* _Task goal_:
Should the word "DynamoDB" occur in a line of the records, copy that line.
▶
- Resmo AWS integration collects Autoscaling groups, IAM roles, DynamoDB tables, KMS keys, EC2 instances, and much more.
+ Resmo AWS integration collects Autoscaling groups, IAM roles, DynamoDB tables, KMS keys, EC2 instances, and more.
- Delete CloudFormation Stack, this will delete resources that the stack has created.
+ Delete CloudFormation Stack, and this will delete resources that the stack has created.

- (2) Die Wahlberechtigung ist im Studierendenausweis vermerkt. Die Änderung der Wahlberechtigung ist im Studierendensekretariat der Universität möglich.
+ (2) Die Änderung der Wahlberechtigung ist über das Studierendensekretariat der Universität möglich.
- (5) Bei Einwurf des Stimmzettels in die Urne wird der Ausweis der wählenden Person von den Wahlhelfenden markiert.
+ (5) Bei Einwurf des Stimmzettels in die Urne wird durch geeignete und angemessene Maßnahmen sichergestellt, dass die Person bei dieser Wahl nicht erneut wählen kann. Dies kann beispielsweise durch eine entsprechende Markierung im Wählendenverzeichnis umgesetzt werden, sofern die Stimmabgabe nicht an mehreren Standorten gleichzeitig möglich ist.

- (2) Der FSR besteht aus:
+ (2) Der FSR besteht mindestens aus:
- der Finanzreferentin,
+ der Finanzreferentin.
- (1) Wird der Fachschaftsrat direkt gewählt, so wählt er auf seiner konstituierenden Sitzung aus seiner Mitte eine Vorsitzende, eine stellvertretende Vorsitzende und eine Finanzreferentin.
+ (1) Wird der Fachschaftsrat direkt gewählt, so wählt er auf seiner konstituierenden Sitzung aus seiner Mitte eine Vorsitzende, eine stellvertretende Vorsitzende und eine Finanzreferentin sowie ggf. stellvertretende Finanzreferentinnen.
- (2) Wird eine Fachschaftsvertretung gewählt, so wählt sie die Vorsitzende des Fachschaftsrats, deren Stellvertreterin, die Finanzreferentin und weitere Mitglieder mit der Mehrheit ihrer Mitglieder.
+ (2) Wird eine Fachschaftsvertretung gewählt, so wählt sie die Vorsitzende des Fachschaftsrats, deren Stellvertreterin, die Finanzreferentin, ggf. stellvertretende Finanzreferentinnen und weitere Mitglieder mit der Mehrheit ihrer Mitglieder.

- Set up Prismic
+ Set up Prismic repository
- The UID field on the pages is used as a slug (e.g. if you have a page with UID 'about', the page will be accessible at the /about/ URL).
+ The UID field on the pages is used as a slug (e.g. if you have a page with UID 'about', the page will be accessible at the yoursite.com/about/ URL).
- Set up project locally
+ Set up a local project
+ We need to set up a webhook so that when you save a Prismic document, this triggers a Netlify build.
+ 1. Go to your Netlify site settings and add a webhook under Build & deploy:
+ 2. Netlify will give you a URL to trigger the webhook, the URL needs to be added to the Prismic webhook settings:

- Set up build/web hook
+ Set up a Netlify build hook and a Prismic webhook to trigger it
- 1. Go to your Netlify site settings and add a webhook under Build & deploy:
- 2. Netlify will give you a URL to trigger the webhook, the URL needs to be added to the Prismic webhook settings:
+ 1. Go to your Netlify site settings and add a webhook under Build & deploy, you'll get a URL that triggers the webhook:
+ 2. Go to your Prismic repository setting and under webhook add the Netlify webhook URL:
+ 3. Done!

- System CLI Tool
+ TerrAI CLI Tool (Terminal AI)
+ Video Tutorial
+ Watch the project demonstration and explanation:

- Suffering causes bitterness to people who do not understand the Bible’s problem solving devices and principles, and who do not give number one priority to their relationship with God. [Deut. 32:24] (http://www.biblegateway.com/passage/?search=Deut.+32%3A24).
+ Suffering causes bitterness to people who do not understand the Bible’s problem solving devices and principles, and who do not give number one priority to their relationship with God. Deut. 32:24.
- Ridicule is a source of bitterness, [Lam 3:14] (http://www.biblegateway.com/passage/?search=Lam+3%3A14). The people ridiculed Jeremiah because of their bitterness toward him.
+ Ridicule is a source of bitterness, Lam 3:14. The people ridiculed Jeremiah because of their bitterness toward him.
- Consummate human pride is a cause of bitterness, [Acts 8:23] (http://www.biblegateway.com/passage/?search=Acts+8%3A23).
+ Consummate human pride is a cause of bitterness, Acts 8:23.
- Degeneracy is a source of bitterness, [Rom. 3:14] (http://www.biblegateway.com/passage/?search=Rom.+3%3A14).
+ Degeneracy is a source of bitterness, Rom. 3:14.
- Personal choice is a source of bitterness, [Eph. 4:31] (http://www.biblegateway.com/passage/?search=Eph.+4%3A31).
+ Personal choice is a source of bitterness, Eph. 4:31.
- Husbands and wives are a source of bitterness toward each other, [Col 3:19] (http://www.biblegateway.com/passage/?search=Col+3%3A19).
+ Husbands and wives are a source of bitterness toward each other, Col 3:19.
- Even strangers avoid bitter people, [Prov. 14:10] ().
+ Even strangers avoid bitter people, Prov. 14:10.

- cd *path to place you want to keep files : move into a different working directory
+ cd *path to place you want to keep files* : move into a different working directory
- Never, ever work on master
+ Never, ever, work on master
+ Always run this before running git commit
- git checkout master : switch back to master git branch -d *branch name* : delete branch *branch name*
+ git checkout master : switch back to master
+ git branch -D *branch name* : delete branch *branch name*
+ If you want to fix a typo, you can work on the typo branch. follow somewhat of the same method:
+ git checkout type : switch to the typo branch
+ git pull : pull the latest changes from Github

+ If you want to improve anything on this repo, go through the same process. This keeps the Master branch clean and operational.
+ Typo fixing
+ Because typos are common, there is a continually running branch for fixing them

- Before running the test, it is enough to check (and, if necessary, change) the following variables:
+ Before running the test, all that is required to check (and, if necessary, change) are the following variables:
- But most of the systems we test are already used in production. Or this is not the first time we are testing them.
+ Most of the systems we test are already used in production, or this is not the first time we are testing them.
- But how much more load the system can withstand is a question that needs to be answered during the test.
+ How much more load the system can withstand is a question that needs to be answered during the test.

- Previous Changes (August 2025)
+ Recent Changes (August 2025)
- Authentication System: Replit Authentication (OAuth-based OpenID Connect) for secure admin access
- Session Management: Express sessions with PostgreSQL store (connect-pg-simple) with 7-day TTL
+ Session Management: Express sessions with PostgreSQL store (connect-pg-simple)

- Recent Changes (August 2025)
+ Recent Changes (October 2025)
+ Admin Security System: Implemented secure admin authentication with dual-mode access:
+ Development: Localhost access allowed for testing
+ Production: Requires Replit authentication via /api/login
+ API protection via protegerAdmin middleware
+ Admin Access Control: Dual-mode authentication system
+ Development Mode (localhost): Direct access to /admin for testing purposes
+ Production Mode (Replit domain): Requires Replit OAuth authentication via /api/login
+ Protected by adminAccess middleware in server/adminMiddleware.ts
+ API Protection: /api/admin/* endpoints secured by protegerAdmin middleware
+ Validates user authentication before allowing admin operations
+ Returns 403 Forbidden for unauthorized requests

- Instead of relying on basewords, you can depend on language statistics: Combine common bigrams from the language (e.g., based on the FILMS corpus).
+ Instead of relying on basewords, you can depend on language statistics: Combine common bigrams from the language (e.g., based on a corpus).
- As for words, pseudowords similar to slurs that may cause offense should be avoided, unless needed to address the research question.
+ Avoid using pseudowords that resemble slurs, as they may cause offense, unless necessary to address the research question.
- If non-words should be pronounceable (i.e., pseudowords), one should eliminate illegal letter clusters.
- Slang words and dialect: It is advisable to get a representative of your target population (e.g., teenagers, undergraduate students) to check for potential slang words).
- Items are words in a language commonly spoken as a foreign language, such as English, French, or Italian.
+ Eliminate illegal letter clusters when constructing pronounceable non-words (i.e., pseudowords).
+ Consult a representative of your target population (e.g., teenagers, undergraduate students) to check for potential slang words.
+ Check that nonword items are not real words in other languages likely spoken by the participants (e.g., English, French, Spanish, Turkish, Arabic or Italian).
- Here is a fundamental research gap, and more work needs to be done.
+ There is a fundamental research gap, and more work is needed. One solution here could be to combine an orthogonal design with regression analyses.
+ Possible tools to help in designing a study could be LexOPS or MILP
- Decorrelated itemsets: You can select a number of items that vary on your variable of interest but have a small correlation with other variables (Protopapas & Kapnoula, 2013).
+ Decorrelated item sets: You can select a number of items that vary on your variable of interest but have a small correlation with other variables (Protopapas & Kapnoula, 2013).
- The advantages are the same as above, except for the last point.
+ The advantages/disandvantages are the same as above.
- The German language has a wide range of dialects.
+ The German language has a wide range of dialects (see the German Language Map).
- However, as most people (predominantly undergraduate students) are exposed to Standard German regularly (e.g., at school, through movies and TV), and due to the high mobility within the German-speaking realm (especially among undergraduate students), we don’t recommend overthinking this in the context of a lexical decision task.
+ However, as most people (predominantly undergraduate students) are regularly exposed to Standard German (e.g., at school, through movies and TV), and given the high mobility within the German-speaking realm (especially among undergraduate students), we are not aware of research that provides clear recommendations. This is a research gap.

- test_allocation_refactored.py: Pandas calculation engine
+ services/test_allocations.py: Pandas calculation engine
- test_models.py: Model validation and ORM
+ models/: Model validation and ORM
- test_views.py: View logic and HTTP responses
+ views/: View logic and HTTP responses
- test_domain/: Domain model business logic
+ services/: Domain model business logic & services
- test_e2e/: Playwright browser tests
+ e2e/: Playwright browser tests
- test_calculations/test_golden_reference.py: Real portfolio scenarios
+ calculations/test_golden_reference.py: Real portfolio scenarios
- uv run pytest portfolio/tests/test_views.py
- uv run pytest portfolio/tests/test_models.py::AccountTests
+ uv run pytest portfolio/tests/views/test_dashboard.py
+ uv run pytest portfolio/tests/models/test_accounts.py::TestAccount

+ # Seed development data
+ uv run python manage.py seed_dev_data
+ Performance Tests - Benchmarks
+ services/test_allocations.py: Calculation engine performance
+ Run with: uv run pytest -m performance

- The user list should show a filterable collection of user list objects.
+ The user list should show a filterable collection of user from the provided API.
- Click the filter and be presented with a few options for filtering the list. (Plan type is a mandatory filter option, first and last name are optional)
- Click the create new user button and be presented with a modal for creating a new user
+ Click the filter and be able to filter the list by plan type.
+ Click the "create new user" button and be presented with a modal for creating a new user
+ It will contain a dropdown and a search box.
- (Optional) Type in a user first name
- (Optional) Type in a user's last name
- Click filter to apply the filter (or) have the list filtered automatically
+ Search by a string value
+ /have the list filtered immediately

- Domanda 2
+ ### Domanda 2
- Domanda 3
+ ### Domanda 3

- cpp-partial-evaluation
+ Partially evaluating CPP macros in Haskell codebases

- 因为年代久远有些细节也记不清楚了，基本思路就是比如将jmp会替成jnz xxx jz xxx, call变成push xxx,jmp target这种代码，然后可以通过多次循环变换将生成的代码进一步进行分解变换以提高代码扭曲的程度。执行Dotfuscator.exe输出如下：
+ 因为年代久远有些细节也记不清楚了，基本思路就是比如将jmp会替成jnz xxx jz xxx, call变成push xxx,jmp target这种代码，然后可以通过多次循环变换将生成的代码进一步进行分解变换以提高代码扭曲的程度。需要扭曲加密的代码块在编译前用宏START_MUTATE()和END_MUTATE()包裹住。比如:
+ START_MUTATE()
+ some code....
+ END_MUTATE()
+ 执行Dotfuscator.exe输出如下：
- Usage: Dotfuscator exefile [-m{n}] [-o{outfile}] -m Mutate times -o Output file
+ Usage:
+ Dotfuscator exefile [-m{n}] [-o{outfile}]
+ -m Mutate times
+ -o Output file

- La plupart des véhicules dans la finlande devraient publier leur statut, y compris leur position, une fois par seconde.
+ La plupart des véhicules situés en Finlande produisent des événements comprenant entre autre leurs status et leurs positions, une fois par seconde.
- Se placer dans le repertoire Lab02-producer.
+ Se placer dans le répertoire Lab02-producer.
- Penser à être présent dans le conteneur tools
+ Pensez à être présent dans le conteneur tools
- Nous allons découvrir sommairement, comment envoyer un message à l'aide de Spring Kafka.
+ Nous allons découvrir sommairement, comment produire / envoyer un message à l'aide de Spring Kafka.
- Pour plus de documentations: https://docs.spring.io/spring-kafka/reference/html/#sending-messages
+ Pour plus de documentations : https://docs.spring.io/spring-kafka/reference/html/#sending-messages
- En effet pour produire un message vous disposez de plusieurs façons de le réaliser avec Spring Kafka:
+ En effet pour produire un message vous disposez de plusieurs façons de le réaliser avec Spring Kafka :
◀
* _Solved problem_:
- Resmo AWS integration collects Autoscaling groups, IAM roles, DynamoDB tables, KMS keys, EC2 instances, and much more.
+ Resmo AWS integration collects Autoscaling groups, IAM roles, DynamoDB tables, KMS keys, EC2 instances, and more.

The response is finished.